* Web page revision data
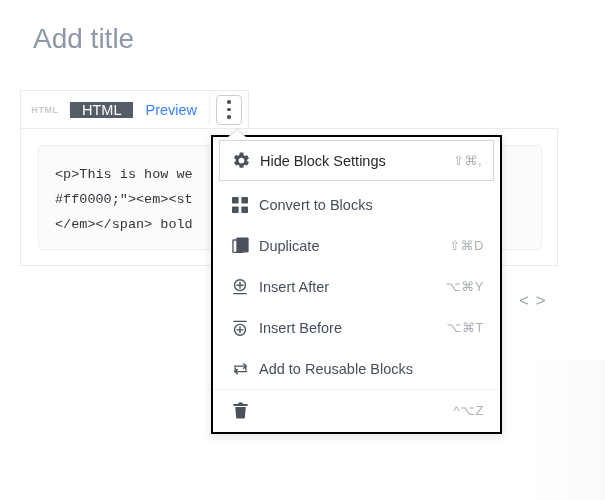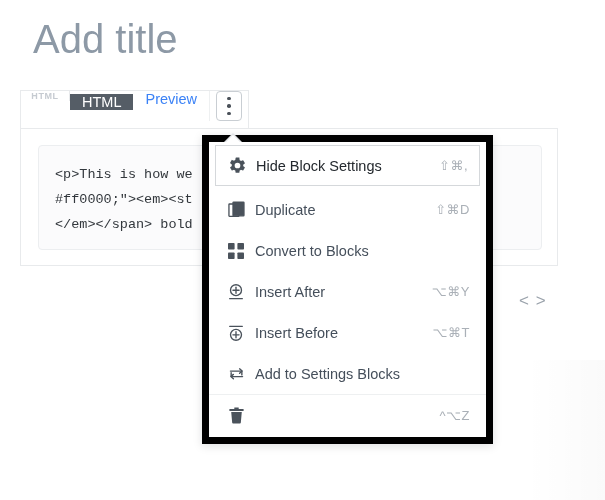--- a/index.html
+++ b/index.html
@@ -21,7 +21,7 @@
     position: absolute;
     left: 33px;
     top: 14px;
-    font-size: 40px;
+    font-size: 28px;
     font-weight: 300;
     color: #8d99a6;
     letter-spacing: 0px;

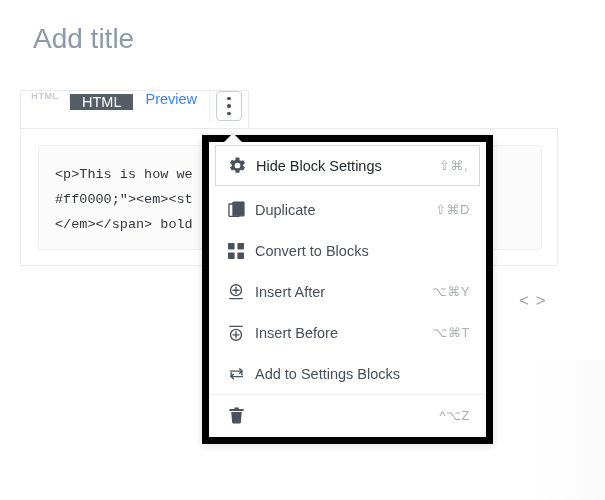--- a/index.html
+++ b/index.html
@@ -73,7 +73,7 @@
     border: 1px solid #e8eaec;
     box-sizing: border-box;
     display: flex;
-    align-items: flex-start;
+    align-items: center;
     z-index: 5;
   }
   .tb-icon {

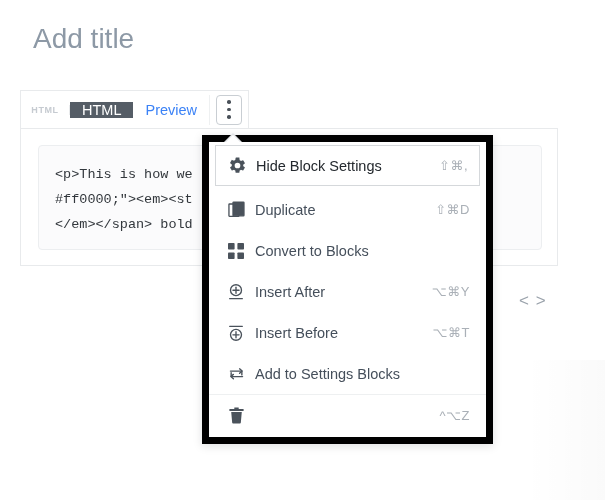--- a/index.html
+++ b/index.html
@@ -146,11 +146,11 @@
   
   .dropdown {
     position: absolute;
-    left: 202px;
+    left: 211px;
     top: 135px;
     width: 291px;
     background: #ffffff;
-    border: 7px solid #000000;
+    border: 2px solid #000000;
     box-shadow: 0 2px 9px rgba(18,24,32,0.13);
     box-sizing: border-box;
     z-index: 20;

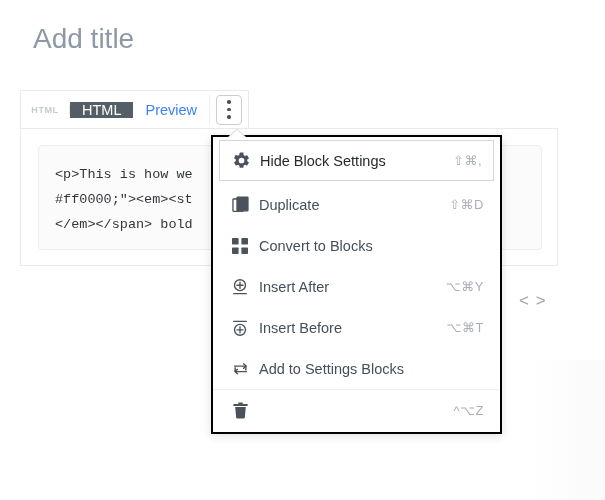--- a/index.html
+++ b/index.html
@@ -273,17 +273,6 @@
 
     <div class="dd-item">
       <span class="dd-ico">
-        <svg width="17" height="17" viewBox="0 0 18 18" fill="none" stroke="currentColor" stroke-width="1.4">
-            <rect x="1" y="3.2" width="10.5" height="13" rx="0.6" fill="none"></rect>
-            <rect x="5.3" y="1.1" width="11.6" height="14.6" rx="0.6" fill="currentColor" stroke="currentColor"></rect>
-          </svg>
-      </span>
-      <span class="dd-label">Duplicate</span>
-      <span class="dd-shortcut">⇧⌘D</span>
-    </div>
-
-    <div class="dd-item">
-      <span class="dd-ico">
         <svg width="16" height="16" viewBox="0 0 16 16" fill="currentColor">
             <rect x="0" y="0" width="6.6" height="6.6" rx="0.8"></rect>
             <rect x="9.4" y="0" width="6.6" height="6.6" rx="0.8"></rect>
@@ -297,6 +286,17 @@
 
     <div class="dd-item">
       <span class="dd-ico">
+        <svg width="17" height="17" viewBox="0 0 18 18" fill="none" stroke="currentColor" stroke-width="1.4">
+            <rect x="1" y="3.2" width="10.5" height="13" rx="0.6" fill="none"></rect>
+            <rect x="5.3" y="1.1" width="11.6" height="14.6" rx="0.6" fill="currentColor" stroke="currentColor"></rect>
+          </svg>
+      </span>
+      <span class="dd-label">Duplicate</span>
+      <span class="dd-shortcut">⇧⌘D</span>
+    </div>
+
+    <div class="dd-item">
+      <span class="dd-ico">
         <svg width="18" height="18" viewBox="0 0 20 20" fill="none" stroke="currentColor" stroke-width="1.5">
             <circle cx="10" cy="8" r="6.1"></circle>
             <line x1="10" y1="4.6" x2="10" y2="11.4" stroke-linecap="round"></line>

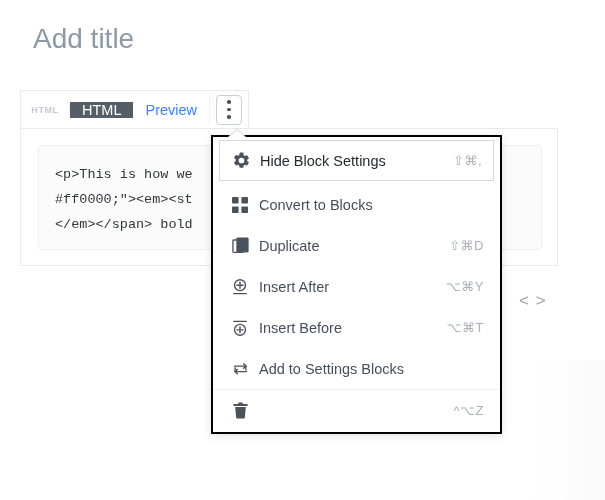--- a/index.html
+++ b/index.html
@@ -330,7 +330,7 @@
             <path d="M7.4 17.2l-2.9-2.6 2.9-2.6" stroke-linecap="round" stroke-linejoin="round"></path>
           </svg>
       </span>
-      <span class="dd-label">Add to Settings Blocks</span>
+      <span class="dd-label">Add to Reusable Blocks</span>
       <span class="dd-shortcut"></span>
     </div>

* What the task requires
Going line by line through the data, tally each one that includes the string "border", and answer with the tally only.

* Exercise output
5